[Peace-discuss] Obama in the Lobby (via the servants' entrance)
C. G. Estabrook
galliher at uiuc.edu
Sun Mar 4 15:27:34 CST 2007
[Obama spoke to AIPAC Friday, and we're not surprised to learn that
"There was absolutely nothing in Obama's speech that deviated from the
hardline consensus underpinning US policy in the region." --CGE]
How Barack Obama learned to love Israel
Ali Abunimah, The Electronic Intifada, 4 March 2007
I first met Democratic presidential hopeful Senator Barack Obama almost
ten years ago when, as my representative in the Illinois state senate,
he came to speak at the University of Chicago. He impressed me as
progressive, intelligent and charismatic. I distinctly remember thinking
'if only a man of this calibre could become president one day.'
On Friday Obama gave a speech to the American Israel Public Affairs
Committee (AIPAC) in Chicago. It had been much anticipated in American
Jewish political circles which buzzed about his intensive efforts to woo
wealthy pro-Israel campaign donors who up to now have generally leaned
towards his main rival Senator Hillary Clinton.

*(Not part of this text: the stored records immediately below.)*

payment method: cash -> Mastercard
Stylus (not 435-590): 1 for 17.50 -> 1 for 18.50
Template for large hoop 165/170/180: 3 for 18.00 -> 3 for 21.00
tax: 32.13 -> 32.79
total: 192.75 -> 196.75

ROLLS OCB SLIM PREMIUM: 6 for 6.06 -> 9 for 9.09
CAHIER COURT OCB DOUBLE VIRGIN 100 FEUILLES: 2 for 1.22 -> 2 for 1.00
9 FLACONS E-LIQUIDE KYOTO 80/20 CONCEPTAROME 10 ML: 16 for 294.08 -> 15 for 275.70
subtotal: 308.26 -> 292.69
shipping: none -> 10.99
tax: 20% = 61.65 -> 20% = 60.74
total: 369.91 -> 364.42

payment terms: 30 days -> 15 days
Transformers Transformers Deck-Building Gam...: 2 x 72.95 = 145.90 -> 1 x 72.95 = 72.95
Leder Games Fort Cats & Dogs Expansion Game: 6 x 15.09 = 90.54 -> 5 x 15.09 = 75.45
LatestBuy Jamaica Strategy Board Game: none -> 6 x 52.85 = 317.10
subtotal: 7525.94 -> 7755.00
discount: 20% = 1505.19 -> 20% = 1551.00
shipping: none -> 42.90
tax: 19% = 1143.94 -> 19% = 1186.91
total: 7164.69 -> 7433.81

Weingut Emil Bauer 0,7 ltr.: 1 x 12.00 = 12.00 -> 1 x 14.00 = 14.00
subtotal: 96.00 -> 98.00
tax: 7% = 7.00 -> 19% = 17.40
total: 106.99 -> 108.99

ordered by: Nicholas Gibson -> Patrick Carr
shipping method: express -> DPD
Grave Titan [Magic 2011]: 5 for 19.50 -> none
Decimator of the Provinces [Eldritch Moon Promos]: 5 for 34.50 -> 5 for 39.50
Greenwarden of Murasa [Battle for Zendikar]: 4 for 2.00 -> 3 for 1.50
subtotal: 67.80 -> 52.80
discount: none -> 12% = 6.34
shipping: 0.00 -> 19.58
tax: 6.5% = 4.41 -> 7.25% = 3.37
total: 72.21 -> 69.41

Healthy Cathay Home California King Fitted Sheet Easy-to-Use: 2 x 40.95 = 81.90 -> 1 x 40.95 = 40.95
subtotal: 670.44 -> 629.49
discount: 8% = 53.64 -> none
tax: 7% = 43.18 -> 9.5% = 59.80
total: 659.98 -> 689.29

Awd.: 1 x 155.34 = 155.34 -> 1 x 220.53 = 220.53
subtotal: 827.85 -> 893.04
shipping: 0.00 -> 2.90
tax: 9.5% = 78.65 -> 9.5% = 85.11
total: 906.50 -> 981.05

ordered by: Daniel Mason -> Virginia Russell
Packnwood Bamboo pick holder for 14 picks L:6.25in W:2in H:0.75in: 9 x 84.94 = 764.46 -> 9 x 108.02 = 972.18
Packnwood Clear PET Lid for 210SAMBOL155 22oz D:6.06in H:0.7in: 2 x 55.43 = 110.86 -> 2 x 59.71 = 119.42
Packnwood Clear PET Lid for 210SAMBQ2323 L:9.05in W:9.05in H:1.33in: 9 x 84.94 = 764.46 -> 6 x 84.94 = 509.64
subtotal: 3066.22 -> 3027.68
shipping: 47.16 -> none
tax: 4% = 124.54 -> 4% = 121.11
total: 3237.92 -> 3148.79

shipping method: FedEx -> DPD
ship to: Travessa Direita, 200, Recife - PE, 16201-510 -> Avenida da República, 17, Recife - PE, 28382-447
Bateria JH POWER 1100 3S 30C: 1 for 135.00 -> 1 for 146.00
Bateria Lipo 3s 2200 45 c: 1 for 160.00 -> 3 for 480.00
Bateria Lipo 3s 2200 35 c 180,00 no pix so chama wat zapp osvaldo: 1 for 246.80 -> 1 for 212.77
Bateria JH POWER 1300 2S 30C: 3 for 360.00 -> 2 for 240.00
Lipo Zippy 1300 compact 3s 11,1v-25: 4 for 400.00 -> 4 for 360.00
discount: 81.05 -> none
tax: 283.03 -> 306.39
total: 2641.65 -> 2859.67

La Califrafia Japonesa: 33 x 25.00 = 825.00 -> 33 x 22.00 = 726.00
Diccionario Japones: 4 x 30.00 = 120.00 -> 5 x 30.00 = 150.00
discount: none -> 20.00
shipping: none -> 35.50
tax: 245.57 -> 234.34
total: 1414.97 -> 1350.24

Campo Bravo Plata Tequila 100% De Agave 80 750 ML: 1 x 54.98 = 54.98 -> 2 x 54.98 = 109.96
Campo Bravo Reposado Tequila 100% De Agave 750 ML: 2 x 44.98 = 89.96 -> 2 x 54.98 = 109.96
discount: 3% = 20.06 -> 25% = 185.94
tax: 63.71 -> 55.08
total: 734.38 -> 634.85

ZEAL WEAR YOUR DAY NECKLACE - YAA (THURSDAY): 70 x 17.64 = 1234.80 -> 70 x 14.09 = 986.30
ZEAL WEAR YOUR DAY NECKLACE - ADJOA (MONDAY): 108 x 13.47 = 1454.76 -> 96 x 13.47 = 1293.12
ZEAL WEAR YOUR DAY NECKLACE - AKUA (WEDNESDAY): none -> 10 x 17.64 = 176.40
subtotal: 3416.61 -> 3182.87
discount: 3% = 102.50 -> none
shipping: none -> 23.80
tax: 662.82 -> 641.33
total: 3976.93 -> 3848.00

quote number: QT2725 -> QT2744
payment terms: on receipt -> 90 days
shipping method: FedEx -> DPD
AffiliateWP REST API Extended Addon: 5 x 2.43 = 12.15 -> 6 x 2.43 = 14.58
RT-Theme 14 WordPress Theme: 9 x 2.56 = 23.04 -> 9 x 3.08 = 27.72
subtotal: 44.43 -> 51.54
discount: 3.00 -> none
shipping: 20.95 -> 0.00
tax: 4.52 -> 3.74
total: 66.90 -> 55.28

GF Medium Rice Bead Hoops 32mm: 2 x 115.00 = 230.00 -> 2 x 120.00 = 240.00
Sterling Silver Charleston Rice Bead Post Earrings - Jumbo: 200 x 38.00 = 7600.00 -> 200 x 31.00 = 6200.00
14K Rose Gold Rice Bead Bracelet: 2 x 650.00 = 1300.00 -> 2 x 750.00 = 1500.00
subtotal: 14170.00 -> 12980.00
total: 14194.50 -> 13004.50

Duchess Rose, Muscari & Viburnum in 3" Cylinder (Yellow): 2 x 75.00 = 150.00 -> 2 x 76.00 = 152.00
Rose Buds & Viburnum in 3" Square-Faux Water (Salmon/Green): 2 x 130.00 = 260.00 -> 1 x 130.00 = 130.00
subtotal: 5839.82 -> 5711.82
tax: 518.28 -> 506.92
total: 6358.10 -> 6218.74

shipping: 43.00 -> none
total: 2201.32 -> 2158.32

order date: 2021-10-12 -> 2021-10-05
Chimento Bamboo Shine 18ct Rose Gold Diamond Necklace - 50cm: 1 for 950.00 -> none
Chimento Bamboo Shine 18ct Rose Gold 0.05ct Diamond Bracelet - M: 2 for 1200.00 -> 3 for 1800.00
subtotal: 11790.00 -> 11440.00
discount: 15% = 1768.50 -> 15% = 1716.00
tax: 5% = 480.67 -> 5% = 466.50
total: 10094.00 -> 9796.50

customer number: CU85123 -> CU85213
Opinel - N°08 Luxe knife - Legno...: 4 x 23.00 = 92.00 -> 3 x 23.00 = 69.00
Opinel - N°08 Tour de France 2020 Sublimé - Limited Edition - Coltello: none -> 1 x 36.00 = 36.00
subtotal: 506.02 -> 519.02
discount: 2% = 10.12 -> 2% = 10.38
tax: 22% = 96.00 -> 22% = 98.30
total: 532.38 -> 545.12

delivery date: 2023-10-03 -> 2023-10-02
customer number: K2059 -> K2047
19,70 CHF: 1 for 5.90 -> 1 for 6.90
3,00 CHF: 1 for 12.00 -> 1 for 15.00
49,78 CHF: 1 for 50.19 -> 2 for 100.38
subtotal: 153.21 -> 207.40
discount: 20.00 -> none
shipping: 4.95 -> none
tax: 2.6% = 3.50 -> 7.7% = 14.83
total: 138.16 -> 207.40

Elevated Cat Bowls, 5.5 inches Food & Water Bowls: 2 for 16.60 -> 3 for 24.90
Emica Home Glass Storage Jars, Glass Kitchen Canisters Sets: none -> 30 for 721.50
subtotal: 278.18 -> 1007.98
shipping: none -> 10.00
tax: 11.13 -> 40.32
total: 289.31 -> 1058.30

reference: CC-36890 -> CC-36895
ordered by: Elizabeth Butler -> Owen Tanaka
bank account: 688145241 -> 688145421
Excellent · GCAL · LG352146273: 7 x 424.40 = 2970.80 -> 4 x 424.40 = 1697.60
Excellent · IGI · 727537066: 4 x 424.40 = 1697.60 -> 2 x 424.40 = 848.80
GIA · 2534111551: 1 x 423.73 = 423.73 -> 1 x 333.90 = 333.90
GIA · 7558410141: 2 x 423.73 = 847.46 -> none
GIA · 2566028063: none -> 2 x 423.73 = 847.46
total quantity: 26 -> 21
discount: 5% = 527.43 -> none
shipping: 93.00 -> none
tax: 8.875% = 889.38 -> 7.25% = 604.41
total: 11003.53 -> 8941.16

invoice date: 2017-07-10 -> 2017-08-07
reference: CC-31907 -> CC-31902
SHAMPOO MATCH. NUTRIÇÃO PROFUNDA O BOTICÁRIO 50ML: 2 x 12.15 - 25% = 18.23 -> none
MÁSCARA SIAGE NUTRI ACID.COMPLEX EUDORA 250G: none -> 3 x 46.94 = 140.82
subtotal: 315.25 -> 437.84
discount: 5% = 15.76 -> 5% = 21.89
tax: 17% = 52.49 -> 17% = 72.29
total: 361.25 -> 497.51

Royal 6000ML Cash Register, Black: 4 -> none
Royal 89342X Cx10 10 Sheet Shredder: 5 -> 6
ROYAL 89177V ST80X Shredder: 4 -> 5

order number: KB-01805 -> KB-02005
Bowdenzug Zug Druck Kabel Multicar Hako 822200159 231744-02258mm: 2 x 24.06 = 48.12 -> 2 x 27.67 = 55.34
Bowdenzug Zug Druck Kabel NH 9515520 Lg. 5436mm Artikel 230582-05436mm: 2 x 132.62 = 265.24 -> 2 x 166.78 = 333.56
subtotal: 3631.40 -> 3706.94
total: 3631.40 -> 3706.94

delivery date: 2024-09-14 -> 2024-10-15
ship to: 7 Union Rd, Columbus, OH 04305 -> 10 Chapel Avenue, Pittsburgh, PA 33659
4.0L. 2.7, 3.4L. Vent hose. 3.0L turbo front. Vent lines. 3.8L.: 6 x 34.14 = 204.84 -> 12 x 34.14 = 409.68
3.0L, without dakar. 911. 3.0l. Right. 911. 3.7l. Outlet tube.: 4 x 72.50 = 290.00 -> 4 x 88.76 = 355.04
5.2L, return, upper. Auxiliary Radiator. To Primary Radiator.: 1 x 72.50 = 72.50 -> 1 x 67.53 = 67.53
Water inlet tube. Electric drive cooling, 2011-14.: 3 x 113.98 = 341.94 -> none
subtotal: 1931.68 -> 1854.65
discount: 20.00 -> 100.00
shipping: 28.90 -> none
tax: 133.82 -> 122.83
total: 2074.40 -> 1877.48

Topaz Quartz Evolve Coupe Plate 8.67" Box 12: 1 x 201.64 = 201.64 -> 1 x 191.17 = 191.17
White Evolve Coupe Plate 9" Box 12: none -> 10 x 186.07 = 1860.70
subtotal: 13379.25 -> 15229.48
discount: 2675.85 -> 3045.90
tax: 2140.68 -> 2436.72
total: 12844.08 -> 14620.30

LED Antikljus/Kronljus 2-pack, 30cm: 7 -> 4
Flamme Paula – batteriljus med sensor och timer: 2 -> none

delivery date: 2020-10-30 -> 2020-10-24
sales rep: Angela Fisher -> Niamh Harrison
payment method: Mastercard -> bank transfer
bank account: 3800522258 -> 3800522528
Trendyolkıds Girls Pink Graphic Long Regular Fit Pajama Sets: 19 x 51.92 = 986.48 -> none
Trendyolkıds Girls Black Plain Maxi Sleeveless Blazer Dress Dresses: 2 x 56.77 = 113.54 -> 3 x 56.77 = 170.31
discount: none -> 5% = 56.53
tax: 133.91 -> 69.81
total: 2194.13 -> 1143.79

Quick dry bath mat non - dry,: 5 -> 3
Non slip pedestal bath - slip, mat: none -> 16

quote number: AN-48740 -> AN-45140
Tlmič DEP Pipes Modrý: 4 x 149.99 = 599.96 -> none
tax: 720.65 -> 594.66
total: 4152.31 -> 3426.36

Reviewing the speech, Ha'aretz Washington correspondent Shmuel Rosner
concluded that Obama "sounded as strong as Clinton, as supportive as
Bush, as friendly as Giuliani. At least rhetorically, Obama passed any
test anyone might have wanted him to pass. So, he is pro-Israel. Period."
Israel is "our strongest ally in the region and its only established
democracy," Obama said, assuring his audience that "we must preserve our
total commitment to our unique defense relationship with Israel by fully
funding military assistance and continuing work on the Arrow and related
missile defense programs." Such advanced multi-billion dollar systems he
asserted, would help Israel "deter missile attacks from as far as Tehran
and as close as Gaza." As if the starved, besieged and traumatized
population of Gaza are about to develop intercontinental ballistic missiles.
Obama offered not a single word of criticism of Israel, of its
relentless settlement and wall construction, of the closures that make
life unlivable for millions of Palestinians.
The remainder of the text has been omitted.